CAPÍTULO VIII
BEM-AVENTURADOS OS QUE TÊM CORAÇÃO PURO
Simplicidade e pureza de coração. — Pecado por pensamentos. Adultério. — Verdadeira pureza. Mãos não lavadas. — Escândalos. Se a vossa mão é motivo de escândalo, cortai-a. — Instruções dos Espíritos: Deixai que venham a mim as criancinhas; Bem-aventurados os que têm fechados os olhos.
Simplicidade e pureza de coração.
1. Bem-aventurados os que têm puro o coração, porquanto verão a Deus. (S. Mateus 5:8)
2.
Apresentaram-lhe então algumas crianças, a fim de que ele as tocasse,
e, como seus discípulos afastassem com palavras ásperas os que lhas
apresentavam, Jesus, vendo isso, zangou-se e lhes disse:
“Deixai que venham a mim as criancinhas
e não as impeçais, porquanto o reino dos céus é para os que se lhes
assemelham. — Digo-vos, em verdade, que aquele que não receber o reino
de Deus como uma criança, nele não entra
rá.” — E, depois de as abraçar, abençoou-as, impondo-lhes as mãos. (S. Marcos, 10:13 a 16.)
3. A pureza do coração é
inseparável da simplicidade e da humildade.

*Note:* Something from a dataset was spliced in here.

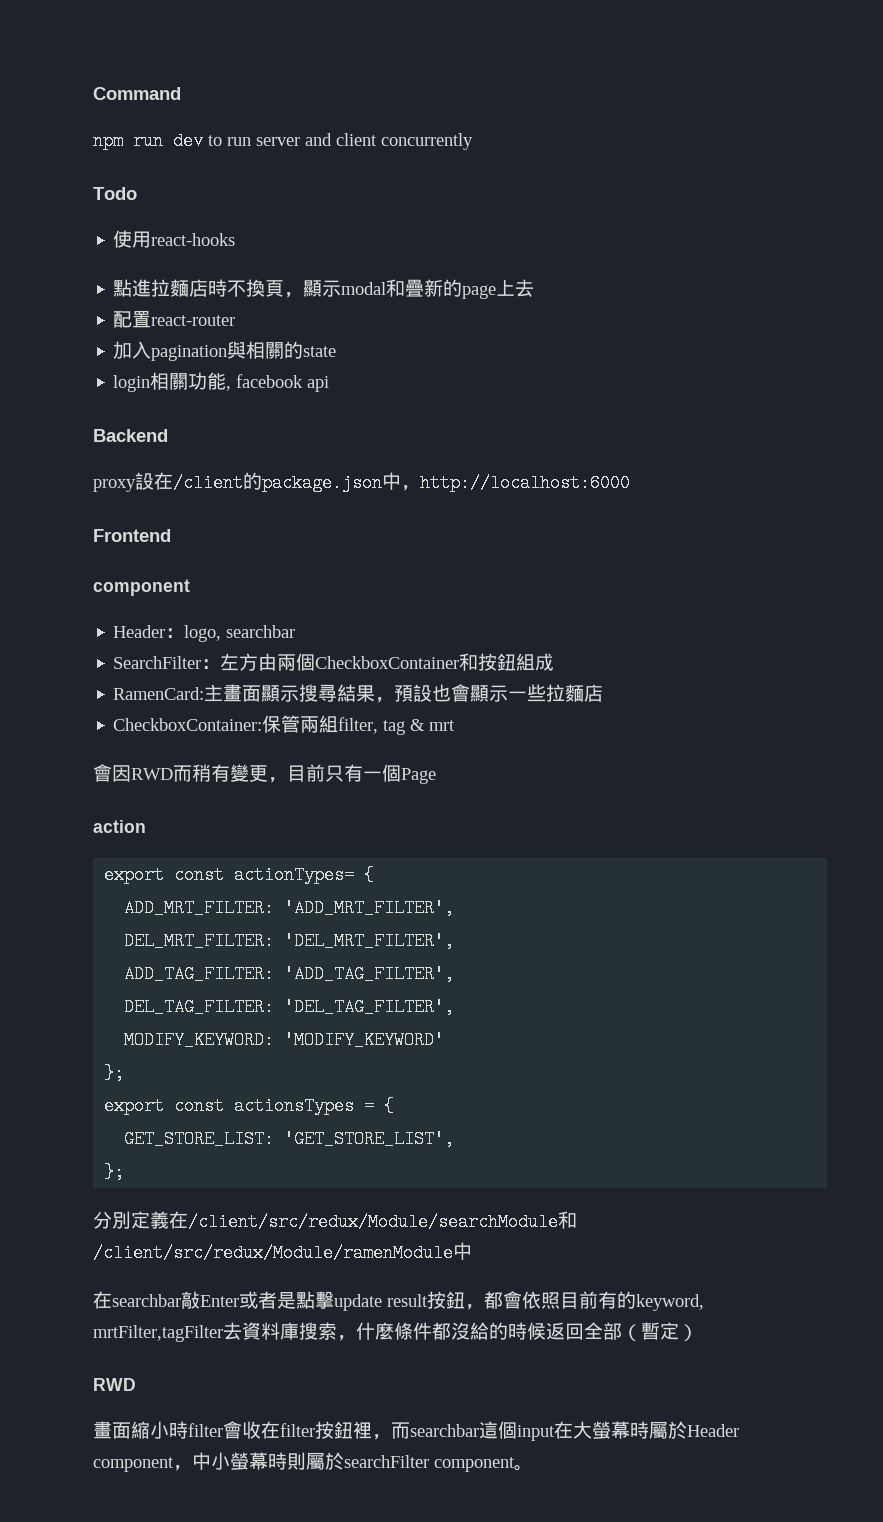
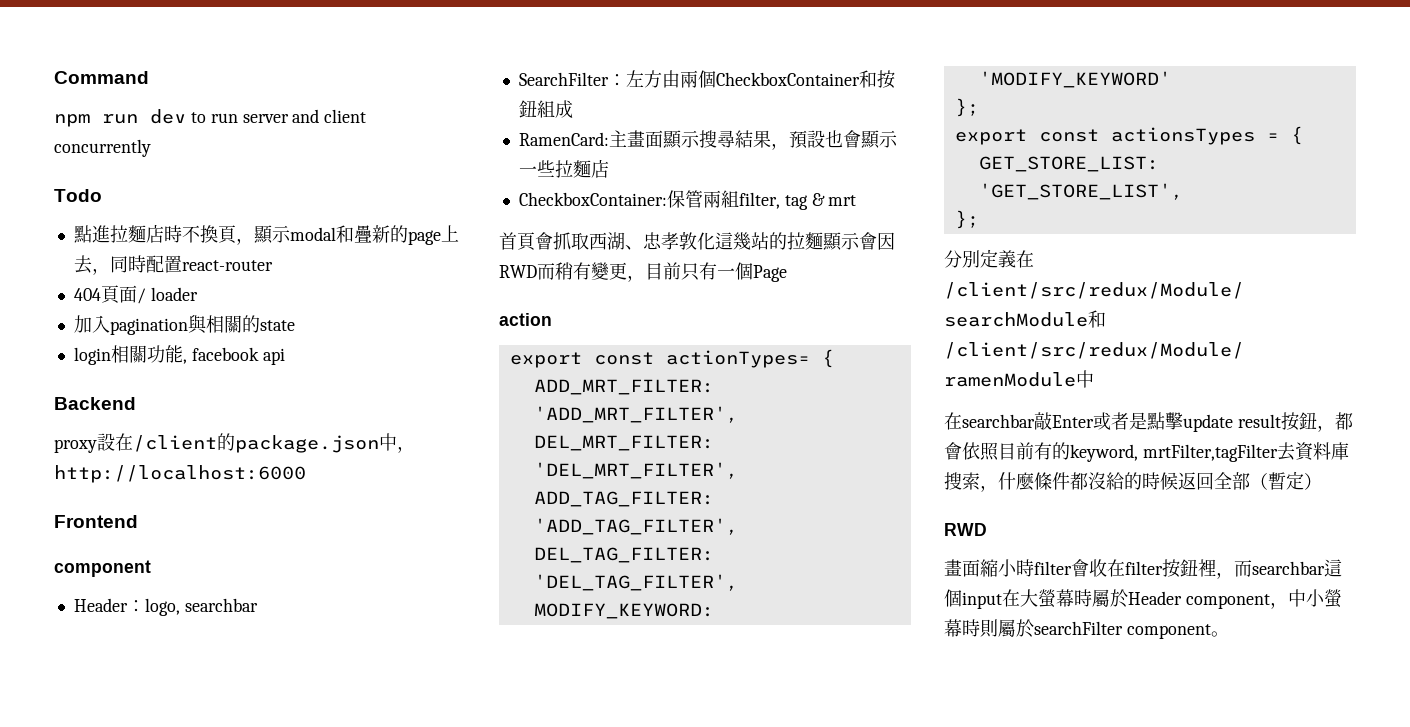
[113,230,236,248] // 使用react-hooks -> (102, 195) none
(535, 288) // -> [91,255,146,275] ，同時
(236, 320) none -> [73,285,198,304] // 404頁面/ loader
(456, 725) none -> [499,232,860,251] 首頁會抓取西湖、忠孝敦化這幾站的拉麵顯示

Exclui toda ideia de
egoísmo e de orgulho. Por isso é que Jesus toma a infância como emblema
dessa pureza, do mesmo modo que a tomou como o da humildade.
Poderia parecer menos justa essa comparação, considerando-se que o
Espírito da criança pode ser muito antigo e que traz, renascendo para a
vida corporal, as imperfeições de que se não tenha despojado em suas
precedentes existências. Só um Espírito que houvesse chegado à perfeição
nos poderia oferecer o tipo da verdadeira pureza. É exata a comparação,
porém, do ponto de vista da vida presente, porquanto a criancinha, não
havendo podido ainda manifestar nenhuma tendência perversa, nos
apresenta a imagem da inocência e da candura. Daí o não dizer Jesus, de
modo absoluto, que o reino dos céus é
para elas, mas para os que se lhes assemelhem.
4. Pois que o Espírito
da criança já viveu, por que não se mostra, desde o nascimento, tal qual
é? Tudo é sábio nas obras de Deus. A criança necessita de cuidados
especiais, que somente a ternura materna lhe pode dispensar, ternura que
se acresce da fraqueza e da ingenuidade da criança. Para uma mãe, seu
filho é sempre um anjo e assim era preciso que fosse, para lhe cativar a
solicitude. Ela não houvera podido ter-lhe o mesmo devotamento, se, em
vez da graça ingênua, deparasse nele, sob os traços infantis, um caráter
viril e as ideias de um adulto e, ainda menos, se lhe viesse a conhecer
o passado.
Aliás, faz-se necessário que a atividade do
princípio inteligente seja proporcionada à fraqueza do corpo, que não
poderia resistir a uma atividade muito grande do Espírito, como se
verifica nos indivíduos grandemente precoces. Essa a razão por que, ao
aproximar-se-lhe a encarnação, o Espírito entra em perturbação e perde
pouco a pouco a consciência de si mesmo, ficando, por certo tempo, numa
espécie de sono, durante o qual todas as suas faculdades permanecem em
estado latente. É necessário esse estado de transição para que o
Espírito tenha um novo ponto de partida e para que esqueça, em sua nova
existência, tudo aquilo que a possa entravar. Sobre ele, no entanto,
reage o passado. Renasce para a vida maior, mais forte, moral e
intelectualmente, sustentado e secundado pela intuição que conserva da
experiência adquirida.
A partir do nascimento, suas ideias
tomam gradualmente impulso, à medida que os órgãos se desenvolvem, pelo
que se pode dizer que, no curso dos primeiros anos, o Espírito é
verdadeiramente criança, por se acharem ainda adormecidas as idéias que
lhe formam o fundo do caráter. Durante o tempo em que seus instintos se
conservam amodorrados, ele é mais maleável e, por isso mesmo, mais
acessível às impressões capazes de lhe modificarem a natureza e de
fazê-lo progredir, o que torna mais fácil a tarefa que incumbe aos pais.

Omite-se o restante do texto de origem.